Взяв коробочку, я поднял крышку и увидел письмо — одинокий исписанный листок бумаги. Достав его, я поставил коробочку назад в нишу.

— А я ведь помню, как это письмо к нам попало, — сказал вдруг Гольго. — Тот еще вызвало переполох! Однажды утром оно просто оказалось на пороге Кожаного грота. Как же мы тогда испугались, скажу я тебе. Ведь его появление означало, что кто-то тут внизу, причем не книжнец, знает нашу величайшую тайну, и этот кто-то подбросил нам письмо. Мы очень долго беспокоились.

Я поднес письмо поближе к глазам. Меня обуревало возбуждение: почерк моего крестного! Сомнений нет, это письмо Данцелота!

«Дорогой юный друг!

Благодарю тебя, что ты прислал мне свою рукопись. Без преувеличения скажу, что считаю это произведение самым безупречным образчиком прозы, который когда-либо попадал мне в руки. Оно тронуло меня до глубины души. Надеюсь, ты простишь мне такую банальность, но ведь я не знаю другого способа выразить то, что чувствую: этот текст перевернул мою жизнь, прочитав его, я решил бросить ремесло писателя и в будущем ограничиться преподаванием базовых его приемов — в особенности Хильдегунсту Мифорезу, моему юному крестнику во литераторе».

И вновь при упоминании моего имени меня пронзило странное чувство. Словно невидимую нить протянуло это письмо через пространство, время между мной и Данцелотом. На глаза у меня навернулись слезы.

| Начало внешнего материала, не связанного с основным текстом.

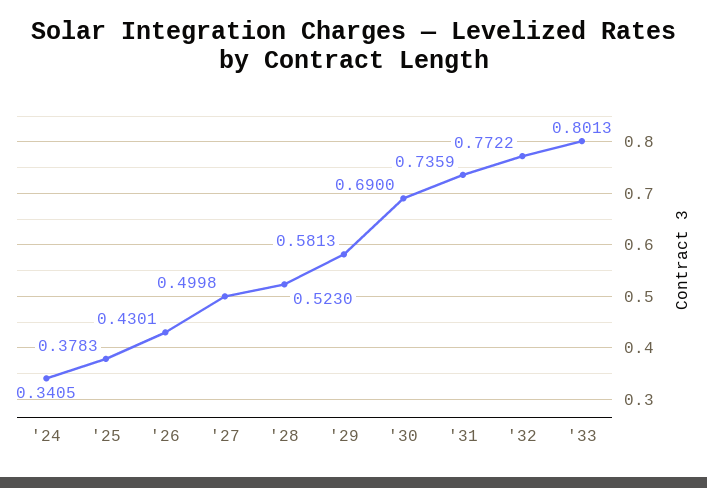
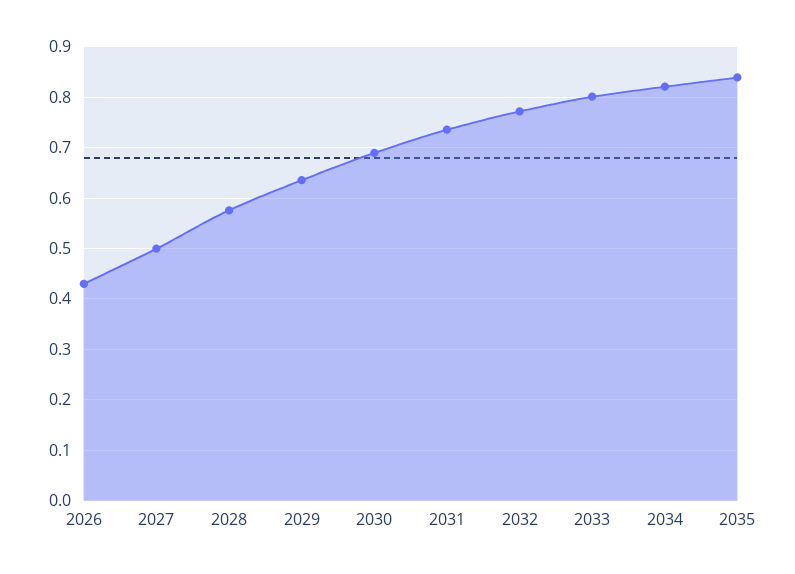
'24: 0.3405 -> none
'25: 0.3783 -> none
'28: 0.523 -> 0.58
'29: 0.5813 -> 0.64
2034: none -> 0.82
2035: none -> 0.84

«Но тебе я могу сказать лишь одно: тебя мне учить нечему. Ты уже знаешь все, и вероятно, много больше меня. В твои юные годы ты — уже состоявшийся писатель, более гениальный, чем все классики, которых я когда-либо читал. В сравнении с той малостью из-под твоего пера, какую мне довелось прочесть, вся замонийская литература кажется сочинением первоклассника. В твоем мизинце таланта больше, чем во всем Драконгоре. Тебе я могу посоветовать только одно: отправляйся в Книгород! Спеши, лети туда! Все, написанное на данный момент, тебе следует показать дельному издателю — тогда твое будущее обеспечено. Ты гений. Ты величайший писатель всех времен. Твоя история только начинается.

С глубочайшим почтением.

Данцелот Слоготокарь.».

На меня, дорогие друзья, это обрушилось как удар молнии. Последние фразы не оставляли сомнений: передо мной письмо, которое Данцелот написал как раз тому, кого я ищу, и его он послал в Книгород. Этот листок побывал в руках Данцелота, потом — у таинственного писателя, а сейчас попал ко мне. Нить завязалась в узелок, скрепив Данцелота, неизвестного писателя и меня. Я шел по следу, потерял его и снова обрел — в недрах лабиринта. У меня кружилась голова, подгибались колени.

— О! — простонал я и поискал, на что опереться. Гольго меня поддержал.

— Тебе нехорошо? — спросил он.

— Напротив, — проскрипел я. — Замечательно.

— У тебя такой вид, будто ты увидел призрак.

— Именно так.

— В нашем хранилище обитает множество призраков прошлого. Хочешь увидеть еще какие-нибудь? — спросил Гольго.

— Нет, спасибо, — ответил я. — На первый раз с меня хватит.